Slachta was one of the biggest critics of the merger of “his” unit with the anti-corruption police team.
He left the police in protest.
“I say I am leaving rather angry. Some questions asked by some commission members were rather of a personal nature,” Slachta said, adding that some questions were not relating to the reform at all.
The merger of the UOOZ with the corruption squad into the National Centre against Organised Crime (NCOZ) caused a rift between the two major government parties, the Social Democrats (CSSD) of PM Bohuslav Sobotka and the ANO movement of Finance Minister Andrej Babis, which threatened to leave the government.
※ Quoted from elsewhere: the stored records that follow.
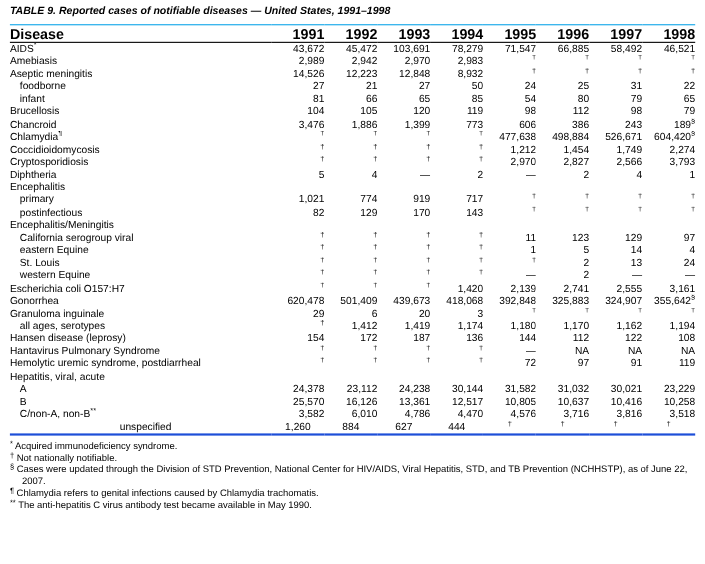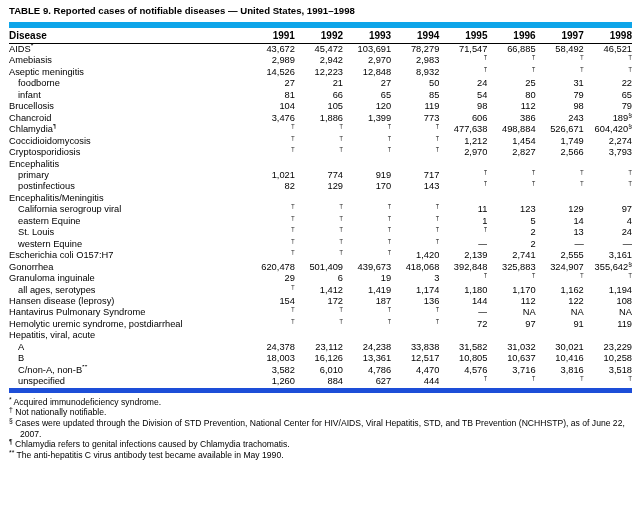"TABLE 9. Reported cases of" .title { font-style: none -> italic }
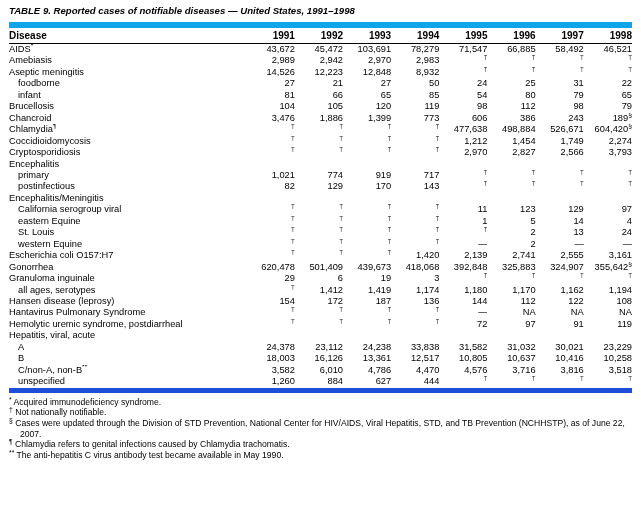"Disease" thead th { border-top: 6px solid #0ea5e9 -> 1px solid #0ea5e9; font-size: 10px -> 13px }
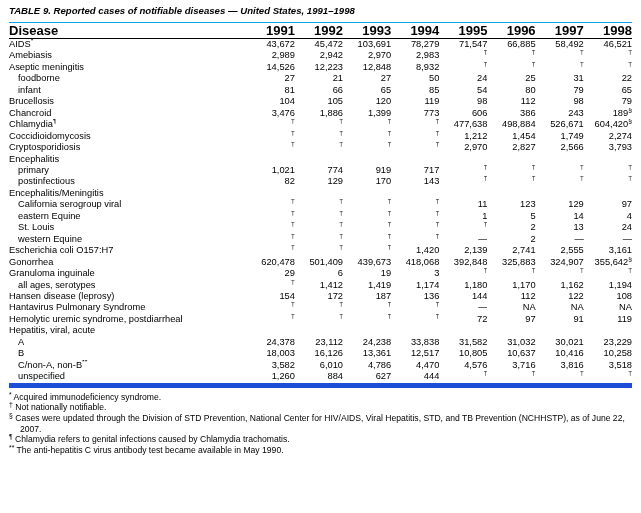"Diphtheria" tr { html: none -> <tr> <td><span>Diphtheria</span></td> <td>5</td> <td>4</td> <td>—</td> <td>2</td> <td>—</td> <td>2</td> <td>4</td> <td>1</td> </tr> }
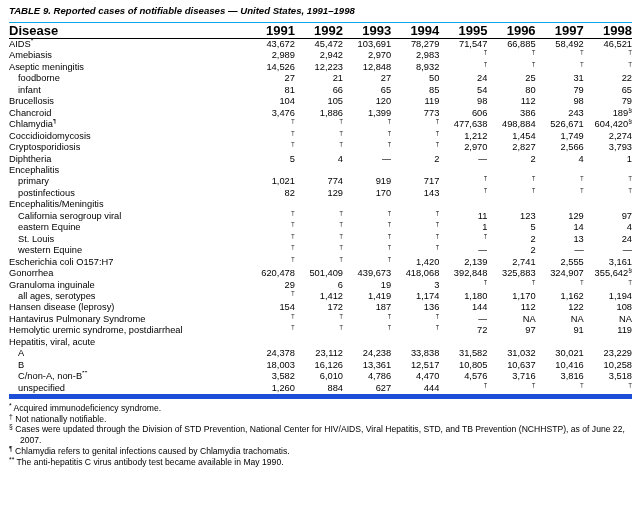"19" td.num { text: 19 -> 20 }
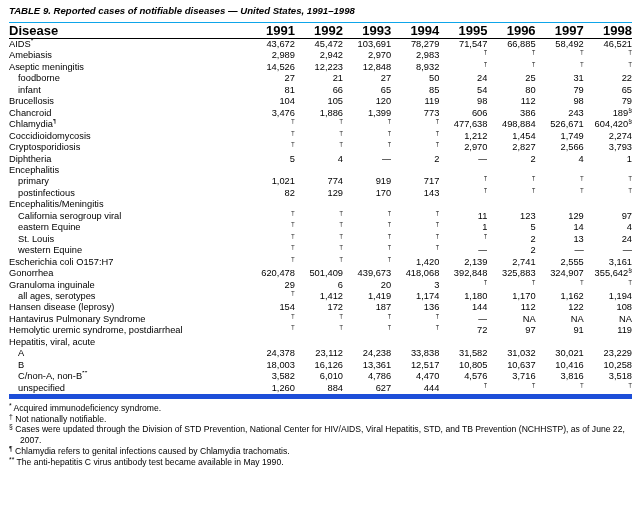"33,838" td.num { text: 33,838 -> 30,144 }
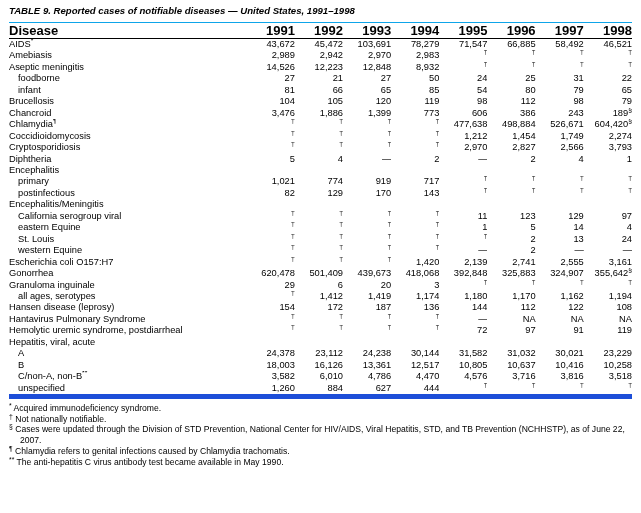"18,003" td.num { text: 18,003 -> 25,570 }
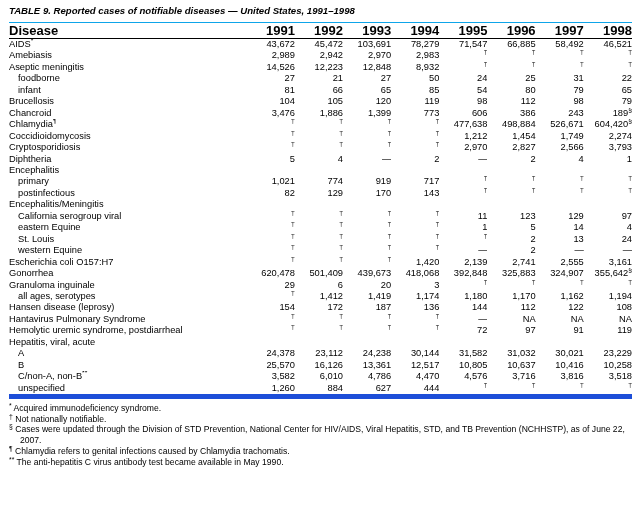"unspecified" tbody tr:last-child td { border-bottom: 5px solid #1d4ed8 -> 2px solid #1d4ed8; text-align: none -> center }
The police leadership defends the change arguing that the new central body will fight crime more effectively. ANO and other critics called the shakeup suspicious, counter-productive and aimed to oust Slachta.
Slachta said he had proposed to the deputies that they question some of his fellow workers from the UOOZ who could react to some earlier testimonies.
He said they had either left the police or were about to do so. They should explain their reasons to the commission, he added.
After the questioning of another witness, investigator Milan Vaculik from the General Inspection Body of Security Forces (GIBS), the commission head Pavel Blazek (Civic Democrats, ODS) indicated that Police President Tomas Tuhy is not related to an SMS message warning about a planned anti-corruption police raid.
Blazek said the version presented by former detective Jiri Komarek and presented in some media was untrue.
In June, Komarek accused Tuhy of a brutal leak of information and said suspects received a warning SMS sent from a phone used by Tuhy’s relatives.